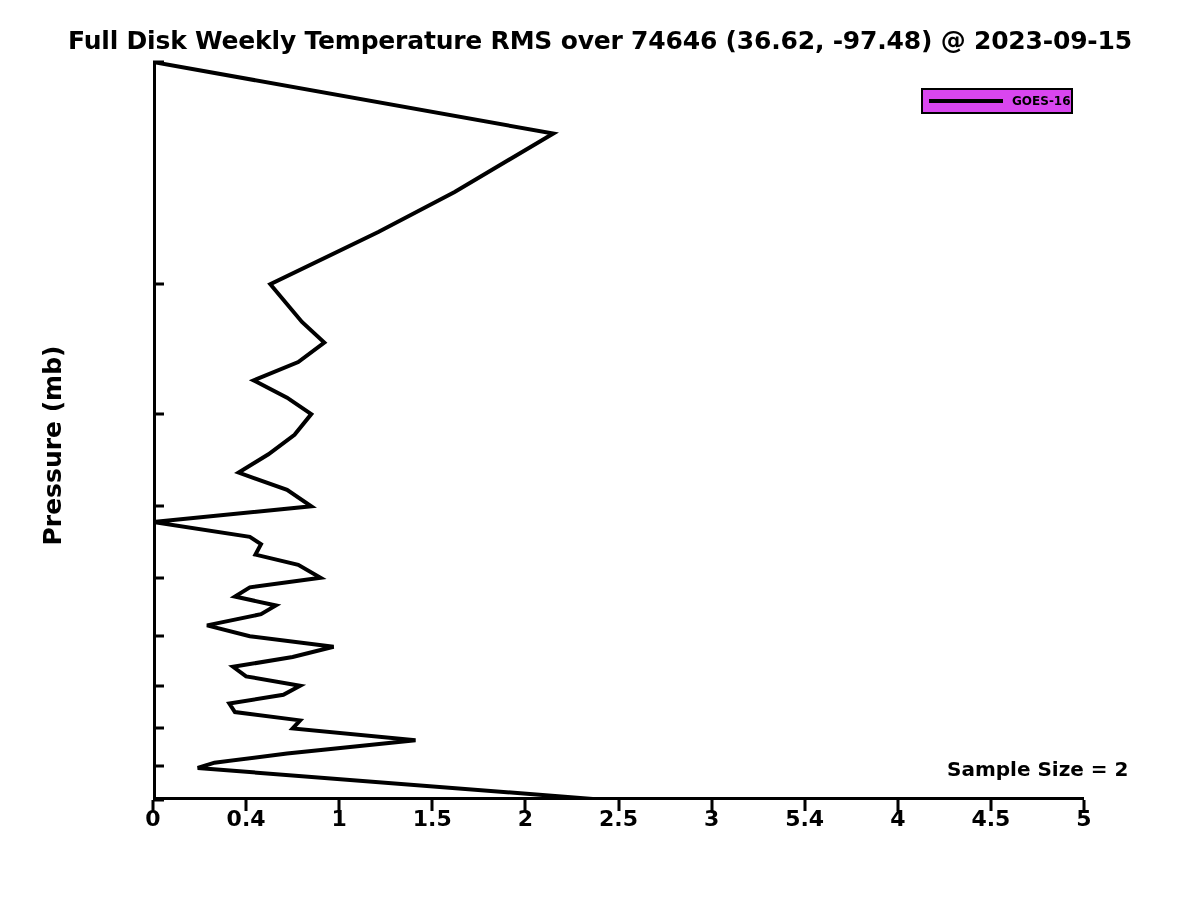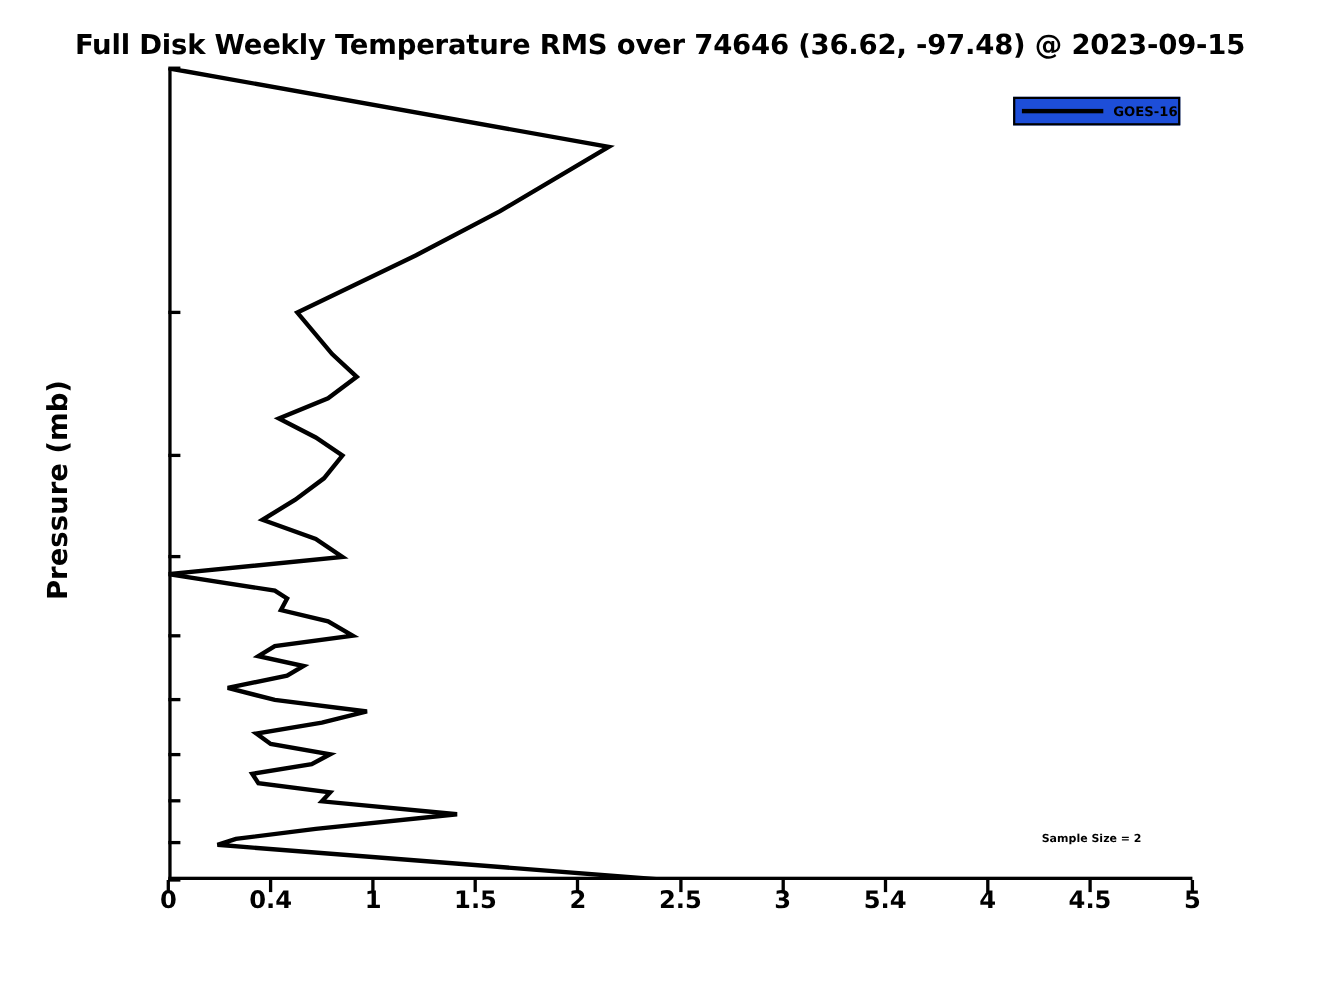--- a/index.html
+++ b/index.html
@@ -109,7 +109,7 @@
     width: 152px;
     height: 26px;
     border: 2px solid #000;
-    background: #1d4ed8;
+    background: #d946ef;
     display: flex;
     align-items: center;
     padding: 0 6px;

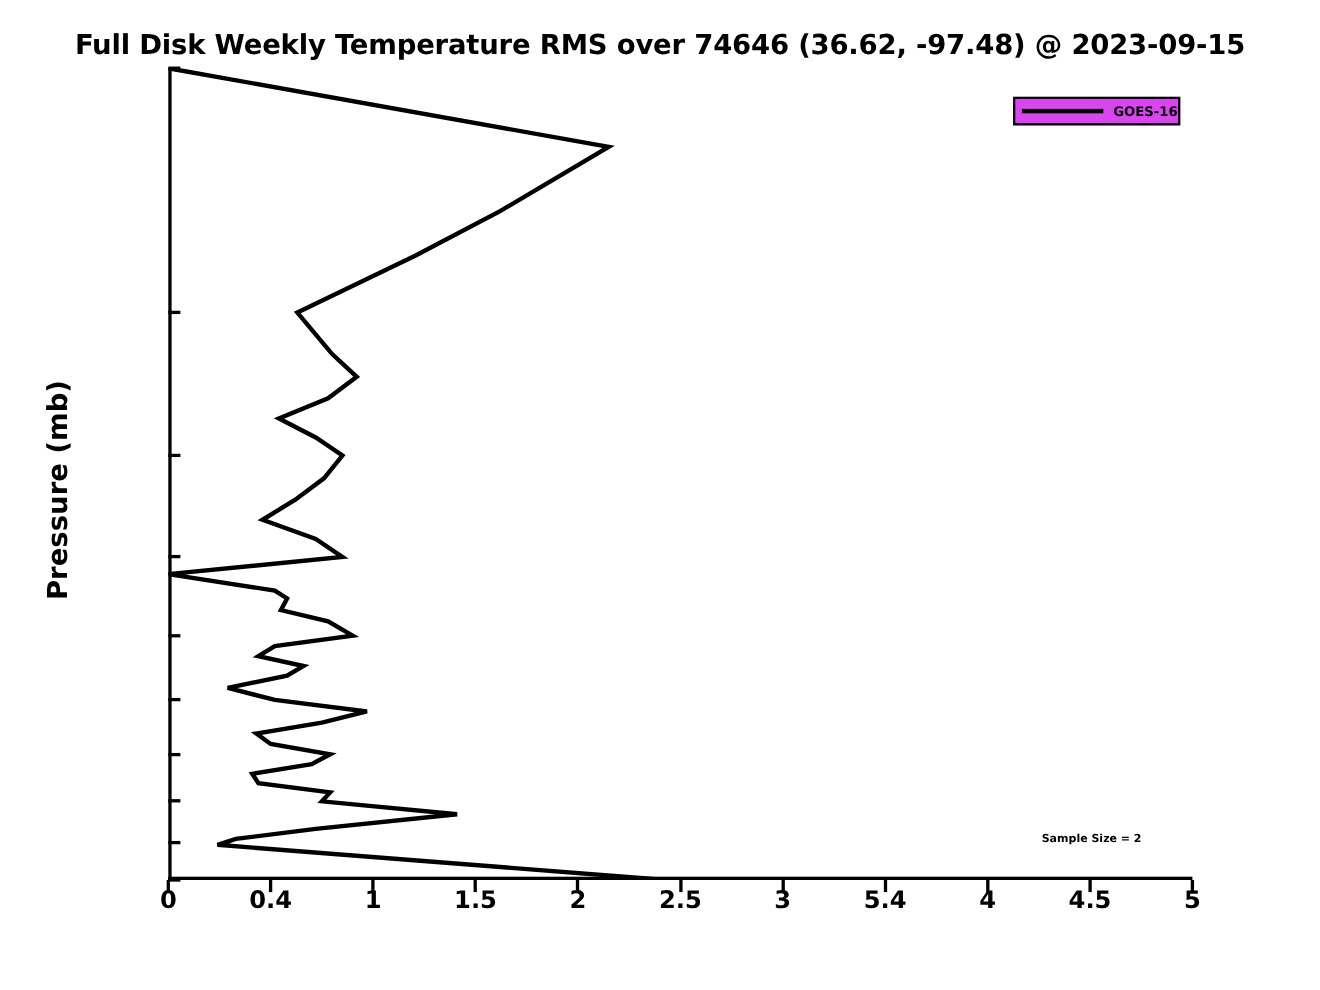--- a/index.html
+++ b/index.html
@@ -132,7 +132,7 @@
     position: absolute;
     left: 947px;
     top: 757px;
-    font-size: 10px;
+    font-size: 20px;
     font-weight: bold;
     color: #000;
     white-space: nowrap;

* The task: The answer is the whole listing above, written out verbatim, without its pictures.

* Solution:
--- a/index.html
+++ b/index.html
@@ -109,7 +109,7 @@
     width: 152px;
     height: 26px;
     border: 2px solid #000;
-    background: #1d4ed8;
+    background: #d946ef;
     display: flex;
     align-items: center;
     padding: 0 6px;

--- a/index.html
+++ b/index.html
@@ -132,7 +132,7 @@
     position: absolute;
     left: 947px;
     top: 757px;
-    font-size: 10px;
+    font-size: 20px;
     font-weight: bold;
     color: #000;
     white-space: nowrap;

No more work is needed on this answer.